La primera, obviamente, es que se entiende por deporte. ¿Bici? Me extrañaría mucho que se nos permitiese ir en bici, entre otras cosas por el riesgo físico que puede conllevar (no es el mejo momento para acabar en un hospital). ¿Deportes colectivos? 100% descartados. Así que nos queda poco más que correr. Pero ojo… ¿acaso pasear no es también hacer ejercicio físico?

Somos de salir. Y todos queremos salir. Y sinceramente, tiene el mismo derecho a correr un runner que a pasear cualquiera que no corra.

Y aquí surge mi segunda duda. ¿Cómo se puede limitar lo que es y lo que deja de ser ejercicio? ¿Se podrá salir a correr, pero no a caminar? ¿Se podrá salir a caminar también? Si la respuesta a esta última cuestión es que sí, mucho me temo que al segundo día nos quitan este privilegio, porque de repente habrá 30 millones de españoles que querrán hacer ejercicio. Y las calles, lógicamente, estarán repletas de gente corriendo, pero también caminando. ¿Qué hacemos, entonces, dejar que se pueda correr, pero no pasear? ¿Establecer una velocidad mínima de trote para que algo se considere “hacer ejercicio”?

No nos engañemos, aquí la gente es muy pícara. Y las ganas de salir son muchas. Si cada día nos reímos con videos de gente que se las ingenia para salir de casa sin poder hacerlo, imagínense si salir a correr es un argumento esgrimible. Correrán hasta los que se cansan yendo a la nevera a por comida. Si el Gobierno decide que se puede hacer un poco de deporte, las calles se van a llenar. Y eso no será bueno para nadie, y no porque pueda expandirse más el virus (que también) sino porque si eso pasa obligará al gobierno a volver a un confinamiento tan duro como el de ahora.

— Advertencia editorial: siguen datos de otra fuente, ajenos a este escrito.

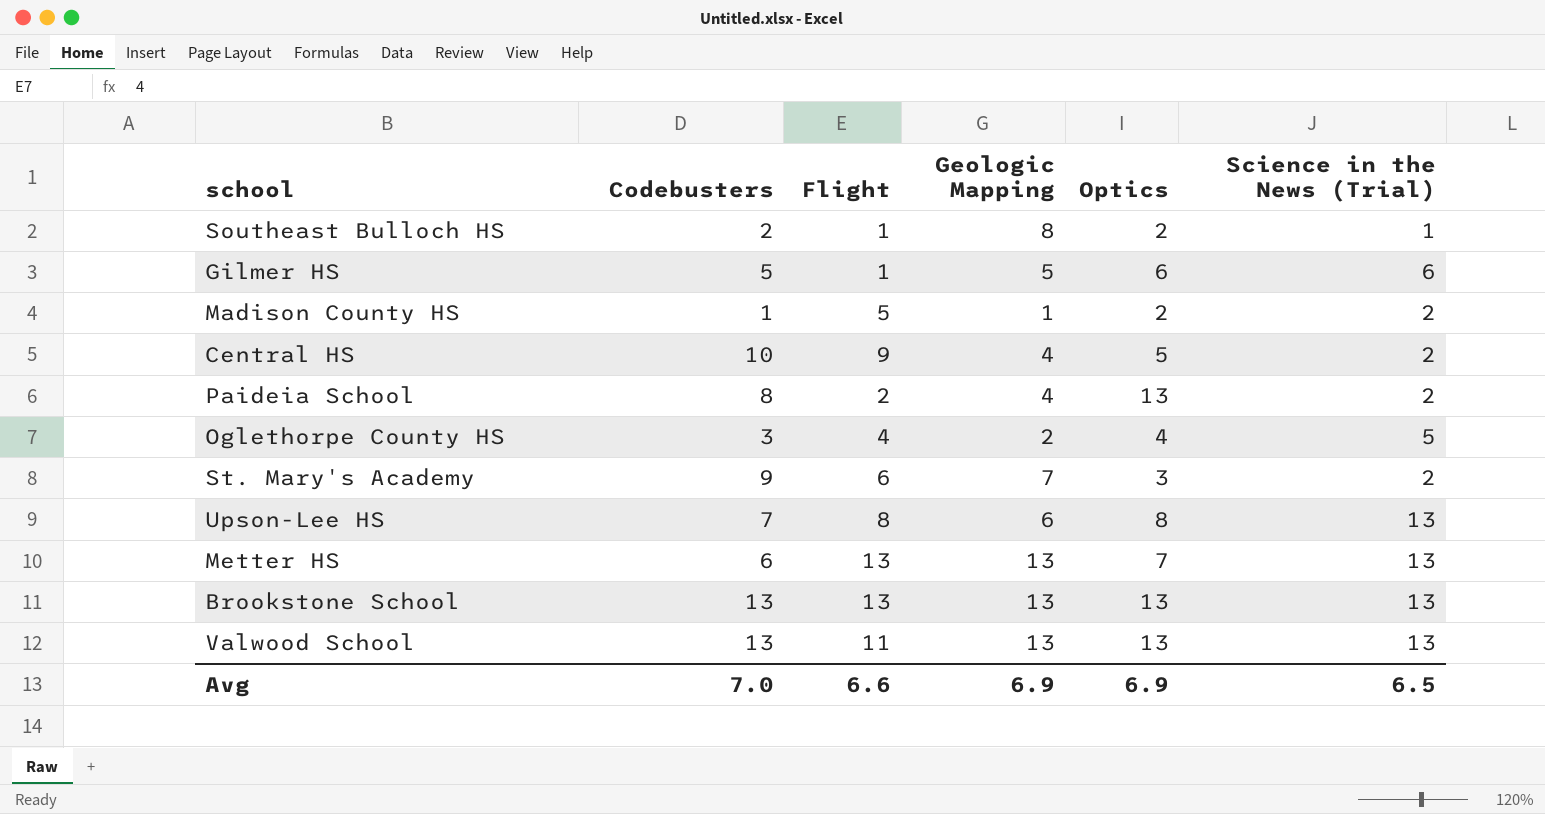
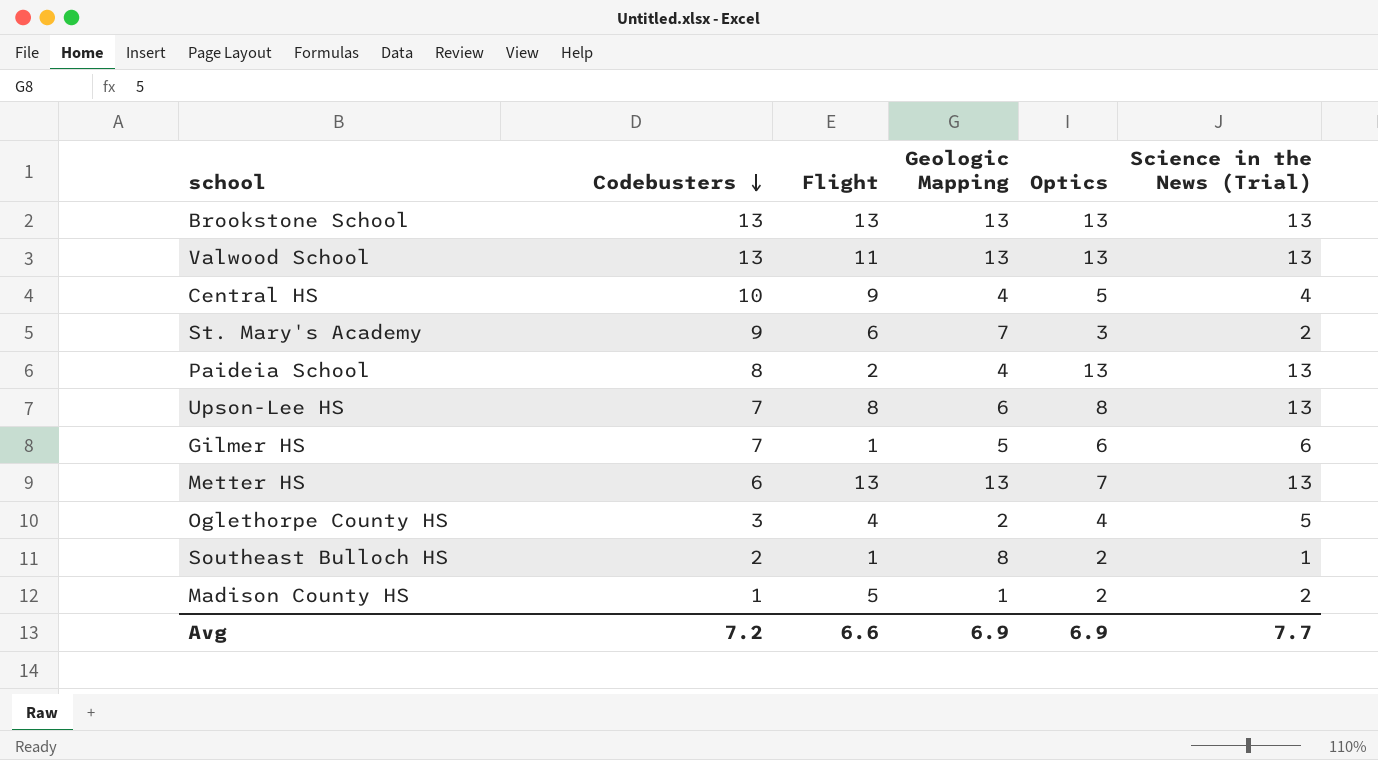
row order: none -> Codebusters descending
Central HS | Science in the News (Trial): 2 -> 4
Paideia School | Science in the News (Trial): 2 -> 13
Gilmer HS | Codebusters: 5 -> 7
Avg | Codebusters: 7.0 -> 7.2
Avg | Science in the News (Trial): 6.5 -> 7.7

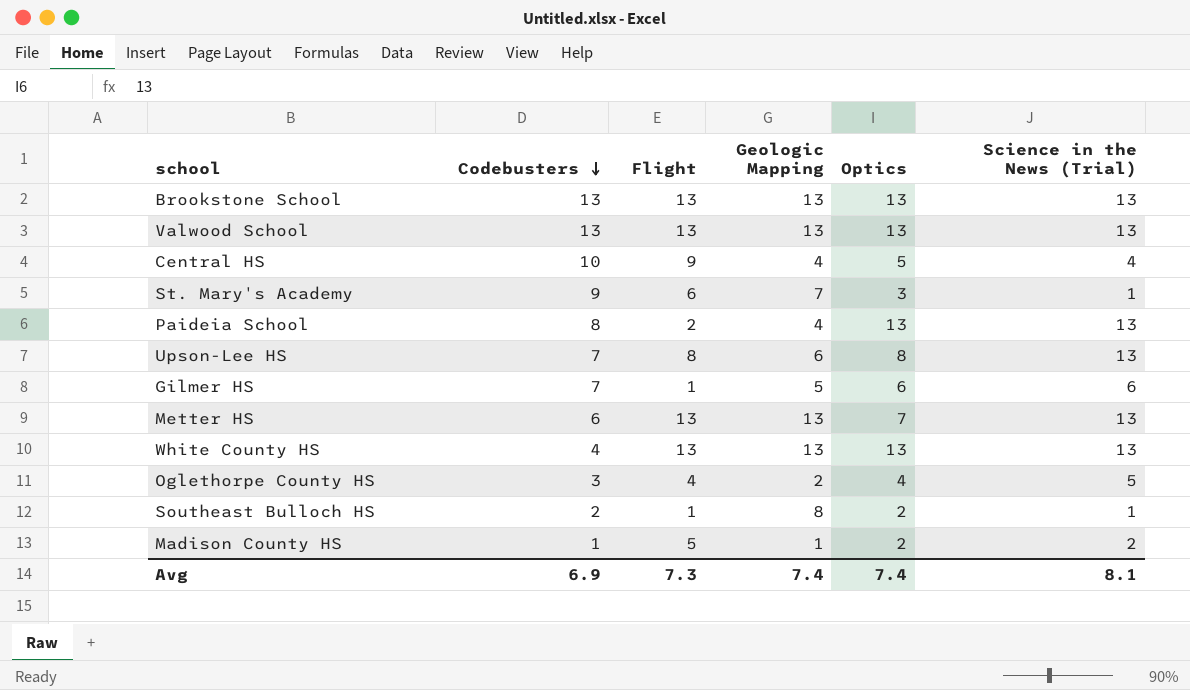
Valwood School | Flight: 11 -> 13
St. Mary's Academy | Science in the News (Trial): 2 -> 1
row White County HS: none -> 4 | 13 | 13 | 13 | 13
Avg | Codebusters: 7.2 -> 6.9
Avg | Flight: 6.6 -> 7.3
Avg | Geologic Mapping: 6.9 -> 7.4
Avg | Optics: 6.9 -> 7.4
Avg | Science in the News (Trial): 7.7 -> 8.1

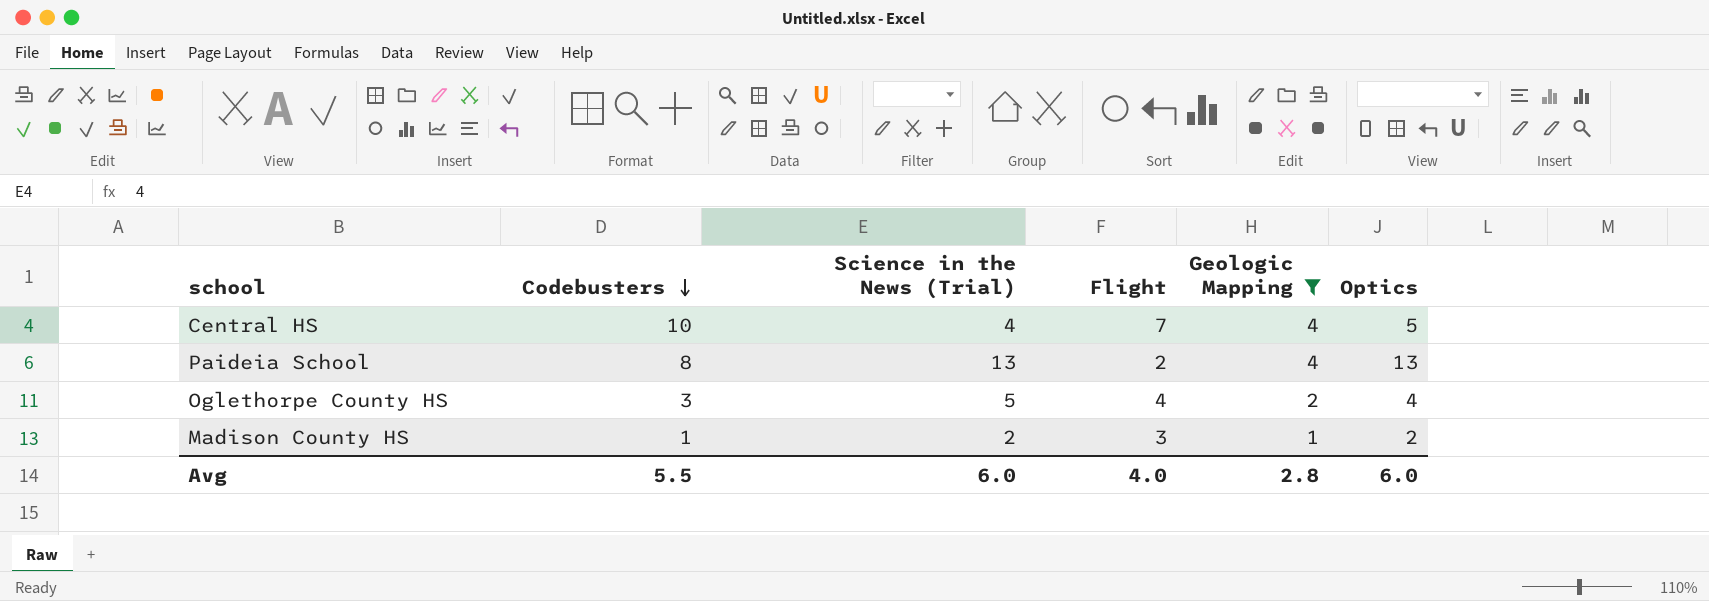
filter: none -> Geologic Mapping <= 4
column Science in the News (Trial) | position: 6 -> 3
Central HS | Flight: 9 -> 7
Madison County HS | Flight: 5 -> 3
Avg | Codebusters: 6.9 -> 5.5
Avg | Science in the News (Trial): 8.1 -> 6.0
Avg | Flight: 7.3 -> 4.0
Avg | Geologic Mapping: 7.4 -> 2.8
Avg | Optics: 7.4 -> 6.0

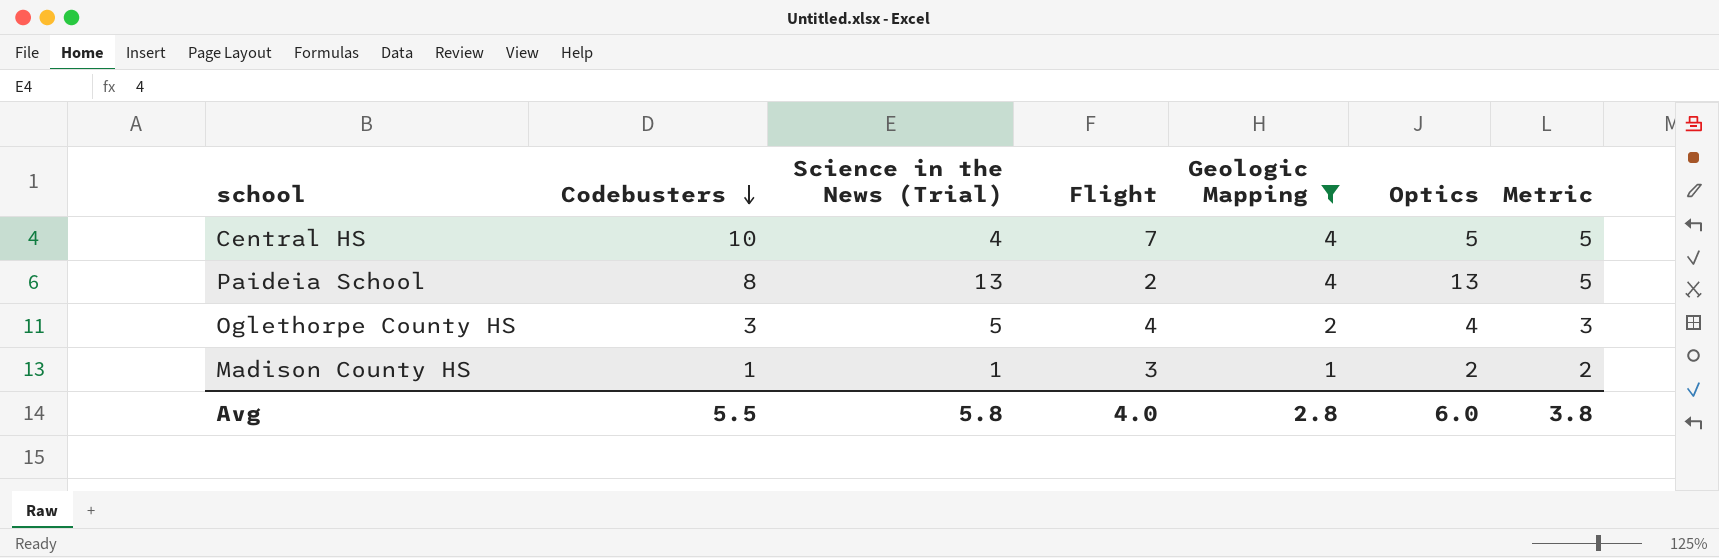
column Metric | formula: none -> [Geologic Mapping] + 1
Madison County HS | Science in the News (Trial): 2 -> 1
Avg | Science in the News (Trial): 6.0 -> 5.8

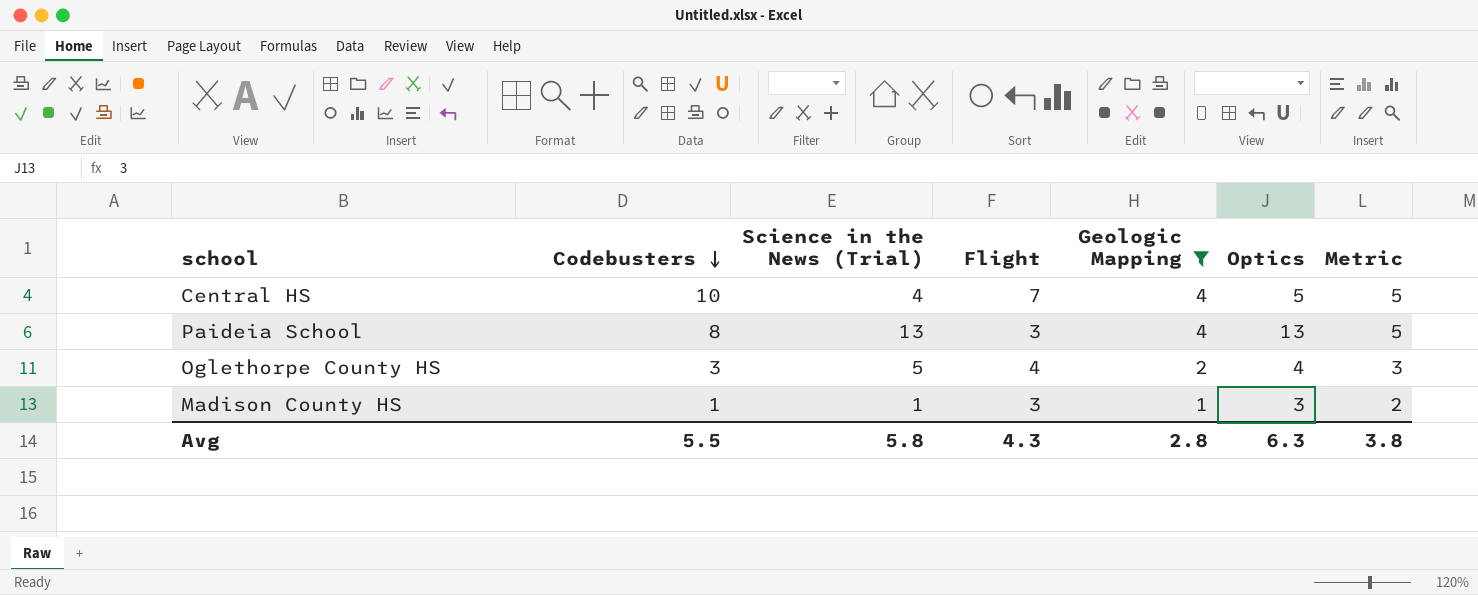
Paideia School | Flight: 2 -> 3
Madison County HS | Optics: 2 -> 3
Avg | Flight: 4.0 -> 4.3
Avg | Optics: 6.0 -> 6.3

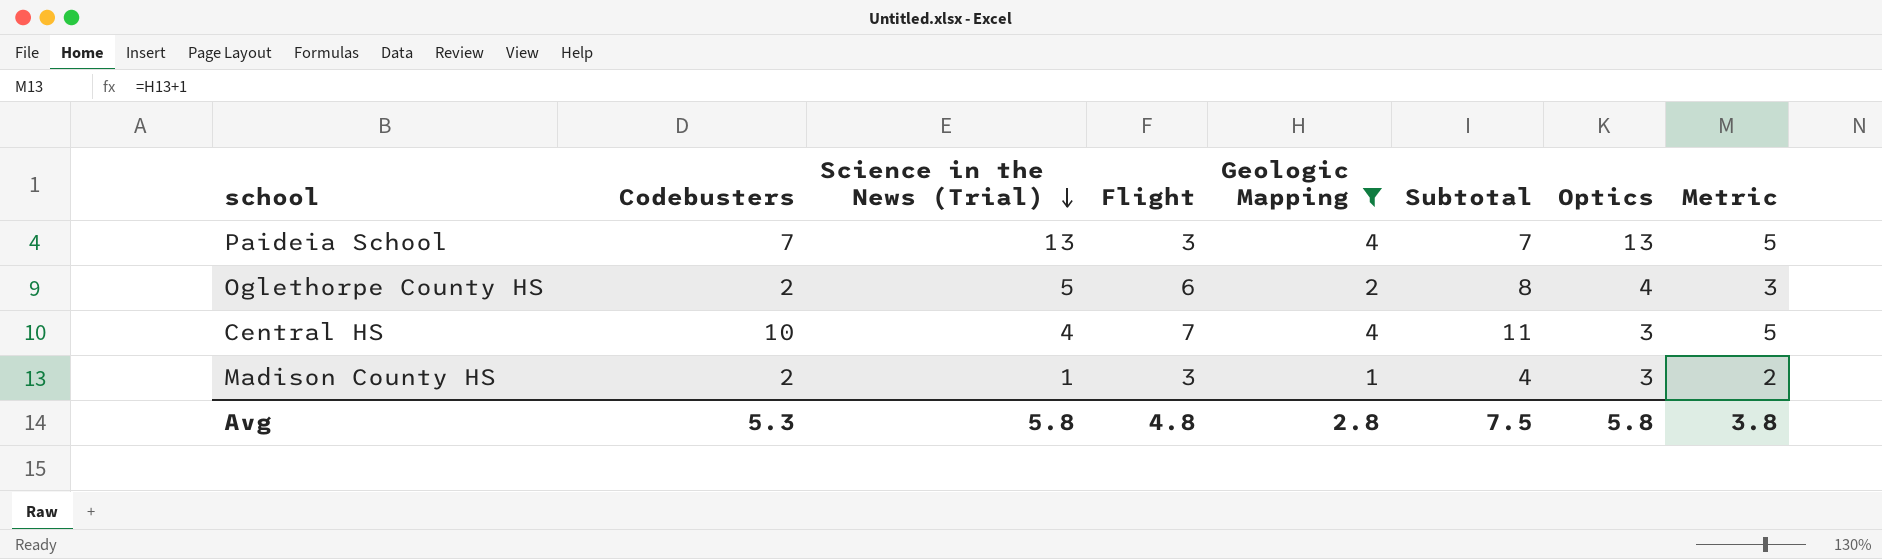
row order: Codebusters descending -> Science in the News (Trial) descending
column Subtotal | formula: none -> [Flight] + [Geologic Mapping]
Paideia School | Codebusters: 8 -> 7
Oglethorpe County HS | Codebusters: 3 -> 2
Oglethorpe County HS | Flight: 4 -> 6
Central HS | Optics: 5 -> 3
Madison County HS | Codebusters: 1 -> 2
Avg | Codebusters: 5.5 -> 5.3
Avg | Flight: 4.3 -> 4.8
Avg | Optics: 6.3 -> 5.8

Es una decisión difícil. Muy a mi pesar, el carácter de los españoles dificulta un poco las cosas, no nos engañemos. Somos de salir. Y todos queremos salir. Y sinceramente, tiene el mismo derecho a correr un runner que a pasear cualquiera que no corra.

Si el gobierno acaba finalmente dejando que los españoles hagamos un poco de ejercicio, tendrá que definir muy bien quién, cuándo, dónde y cómo puede hacerlo. Y no será fácil. Habrá que limitar edades, distancias, horarios (por apellidos, por ejemplo). Y también habrá que definir muy bien qué es deporte y que no. Y sobre todo, y ese es el punto más complejo, habrá que vigilar muy de cerca que estas limitaciones se cumplan.

En cuanto al sector, puede que si finalmente se decide dejar que la gente salga a correr, haya un cierto repunte en las ventas… online. Nada destacable seguramente, y con los de siempre aprovechándose. El resto, las tiendas offline, no sólo verán como su agonía se ha alargado hasta, mínimo, el 26, sino que encima tendrán que ver como no sacan partido a este posible boom de practicantes. Siempre llueve sobre mojado.